* **What needs to be done**: As soon as the line containing "(711, 147) none -> (170, 439) //" appears in the material below, start returning lines exactly, and end with the line containing "(734, 176) none".

* **Material for this task**:
<<<<

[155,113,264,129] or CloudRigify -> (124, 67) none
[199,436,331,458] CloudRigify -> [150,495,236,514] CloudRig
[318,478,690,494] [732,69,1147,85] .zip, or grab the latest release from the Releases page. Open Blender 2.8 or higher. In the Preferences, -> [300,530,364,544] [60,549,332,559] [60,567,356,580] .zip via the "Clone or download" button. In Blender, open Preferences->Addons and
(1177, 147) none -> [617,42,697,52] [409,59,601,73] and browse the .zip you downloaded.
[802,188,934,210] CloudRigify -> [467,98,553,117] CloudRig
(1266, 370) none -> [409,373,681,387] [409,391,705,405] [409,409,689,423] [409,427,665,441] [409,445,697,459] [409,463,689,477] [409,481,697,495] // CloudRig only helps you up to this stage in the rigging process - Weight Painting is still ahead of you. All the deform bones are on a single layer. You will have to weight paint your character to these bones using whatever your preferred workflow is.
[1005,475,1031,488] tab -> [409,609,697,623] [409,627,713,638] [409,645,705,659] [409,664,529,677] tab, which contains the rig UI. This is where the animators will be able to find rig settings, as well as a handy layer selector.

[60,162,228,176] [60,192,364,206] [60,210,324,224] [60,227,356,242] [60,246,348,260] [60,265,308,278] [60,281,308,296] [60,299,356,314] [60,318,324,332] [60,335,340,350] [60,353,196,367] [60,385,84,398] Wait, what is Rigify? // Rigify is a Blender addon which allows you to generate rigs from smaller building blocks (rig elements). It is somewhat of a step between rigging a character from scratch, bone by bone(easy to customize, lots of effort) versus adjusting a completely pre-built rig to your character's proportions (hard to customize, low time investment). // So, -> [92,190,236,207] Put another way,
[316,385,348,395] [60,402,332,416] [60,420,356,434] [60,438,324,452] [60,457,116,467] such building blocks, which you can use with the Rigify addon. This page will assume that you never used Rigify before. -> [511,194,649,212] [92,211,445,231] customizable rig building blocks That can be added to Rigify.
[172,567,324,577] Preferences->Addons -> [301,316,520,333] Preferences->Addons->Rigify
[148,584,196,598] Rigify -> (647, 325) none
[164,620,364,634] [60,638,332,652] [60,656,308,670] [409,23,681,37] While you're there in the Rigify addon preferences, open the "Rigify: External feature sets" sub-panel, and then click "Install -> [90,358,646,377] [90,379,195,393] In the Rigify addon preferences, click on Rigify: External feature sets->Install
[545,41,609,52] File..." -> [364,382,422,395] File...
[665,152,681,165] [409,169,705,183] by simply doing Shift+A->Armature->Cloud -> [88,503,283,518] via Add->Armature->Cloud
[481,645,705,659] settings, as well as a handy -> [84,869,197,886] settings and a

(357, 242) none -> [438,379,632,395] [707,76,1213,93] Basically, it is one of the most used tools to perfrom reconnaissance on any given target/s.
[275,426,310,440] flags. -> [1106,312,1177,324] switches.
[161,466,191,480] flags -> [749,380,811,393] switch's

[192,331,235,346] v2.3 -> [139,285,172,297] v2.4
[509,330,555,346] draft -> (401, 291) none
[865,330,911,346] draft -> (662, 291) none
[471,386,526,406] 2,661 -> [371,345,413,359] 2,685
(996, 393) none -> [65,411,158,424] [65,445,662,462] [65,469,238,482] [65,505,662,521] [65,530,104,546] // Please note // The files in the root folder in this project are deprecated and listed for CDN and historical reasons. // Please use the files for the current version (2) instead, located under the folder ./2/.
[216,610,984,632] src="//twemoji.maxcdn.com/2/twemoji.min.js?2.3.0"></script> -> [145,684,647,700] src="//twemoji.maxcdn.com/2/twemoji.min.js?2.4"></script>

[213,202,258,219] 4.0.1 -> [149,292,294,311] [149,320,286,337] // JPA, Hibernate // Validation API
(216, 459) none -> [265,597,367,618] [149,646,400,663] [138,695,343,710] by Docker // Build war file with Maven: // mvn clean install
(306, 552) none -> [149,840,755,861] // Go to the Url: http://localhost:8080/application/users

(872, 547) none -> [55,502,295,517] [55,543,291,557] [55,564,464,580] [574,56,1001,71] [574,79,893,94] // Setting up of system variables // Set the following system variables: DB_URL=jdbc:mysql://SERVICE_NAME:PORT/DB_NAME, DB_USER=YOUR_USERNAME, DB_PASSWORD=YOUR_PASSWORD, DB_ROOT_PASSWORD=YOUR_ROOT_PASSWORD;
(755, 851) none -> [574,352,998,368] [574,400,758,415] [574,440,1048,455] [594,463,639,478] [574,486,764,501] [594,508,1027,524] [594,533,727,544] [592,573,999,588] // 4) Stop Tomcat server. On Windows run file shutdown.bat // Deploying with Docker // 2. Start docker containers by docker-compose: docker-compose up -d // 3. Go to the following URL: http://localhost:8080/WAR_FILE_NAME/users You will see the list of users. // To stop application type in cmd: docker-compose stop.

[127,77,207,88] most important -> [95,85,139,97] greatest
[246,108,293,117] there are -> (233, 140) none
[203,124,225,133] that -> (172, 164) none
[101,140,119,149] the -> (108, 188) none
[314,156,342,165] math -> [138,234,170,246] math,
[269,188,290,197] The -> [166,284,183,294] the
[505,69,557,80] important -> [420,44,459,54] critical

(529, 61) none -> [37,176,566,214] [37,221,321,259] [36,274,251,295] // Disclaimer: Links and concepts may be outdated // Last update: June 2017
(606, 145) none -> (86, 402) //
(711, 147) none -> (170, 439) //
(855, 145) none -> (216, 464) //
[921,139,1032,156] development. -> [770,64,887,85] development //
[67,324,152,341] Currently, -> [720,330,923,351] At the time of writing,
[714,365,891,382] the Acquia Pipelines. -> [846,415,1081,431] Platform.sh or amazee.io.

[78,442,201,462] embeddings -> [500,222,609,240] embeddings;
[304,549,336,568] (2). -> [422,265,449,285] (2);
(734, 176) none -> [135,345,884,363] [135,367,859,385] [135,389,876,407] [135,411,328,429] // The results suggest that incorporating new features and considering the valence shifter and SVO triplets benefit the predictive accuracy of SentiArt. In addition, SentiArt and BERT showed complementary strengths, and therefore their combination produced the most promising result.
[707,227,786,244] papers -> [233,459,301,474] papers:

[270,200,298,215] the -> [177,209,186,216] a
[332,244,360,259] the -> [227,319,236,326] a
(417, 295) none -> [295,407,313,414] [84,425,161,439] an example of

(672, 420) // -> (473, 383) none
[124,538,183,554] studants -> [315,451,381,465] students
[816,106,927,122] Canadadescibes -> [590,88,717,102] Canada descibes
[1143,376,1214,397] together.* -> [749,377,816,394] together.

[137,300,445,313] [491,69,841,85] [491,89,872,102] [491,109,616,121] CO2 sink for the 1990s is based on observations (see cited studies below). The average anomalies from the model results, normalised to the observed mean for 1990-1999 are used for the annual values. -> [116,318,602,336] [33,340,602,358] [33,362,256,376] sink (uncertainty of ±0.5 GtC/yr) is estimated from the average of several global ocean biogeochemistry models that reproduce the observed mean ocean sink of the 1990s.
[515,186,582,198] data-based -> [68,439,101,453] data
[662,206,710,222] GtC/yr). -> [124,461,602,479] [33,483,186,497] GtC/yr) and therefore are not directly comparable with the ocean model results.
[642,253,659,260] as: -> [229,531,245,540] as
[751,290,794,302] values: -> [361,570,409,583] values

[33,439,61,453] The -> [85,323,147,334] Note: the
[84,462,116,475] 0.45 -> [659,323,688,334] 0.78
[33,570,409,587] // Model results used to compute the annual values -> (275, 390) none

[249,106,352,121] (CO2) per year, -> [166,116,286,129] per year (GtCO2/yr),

>>>>

* **Answer space**:
(711, 147) none -> (170, 439) //
(855, 145) none -> (216, 464) //
[921,139,1032,156] development. -> [770,64,887,85] development //
[67,324,152,341] Currently, -> [720,330,923,351] At the time of writing,
[714,365,891,382] the Acquia Pipelines. -> [846,415,1081,431] Platform.sh or amazee.io.

[78,442,201,462] embeddings -> [500,222,609,240] embeddings;
[304,549,336,568] (2). -> [422,265,449,285] (2);
(734, 176) none -> [135,345,884,363] [135,367,859,385] [135,389,876,407] [135,411,328,429] // The results suggest that incorporating new features and considering the valence shifter and SVO triplets benefit the predictive accuracy of SentiArt. In addition, SentiArt and BERT showed complementary strengths, and therefore their combination produced the most promising result.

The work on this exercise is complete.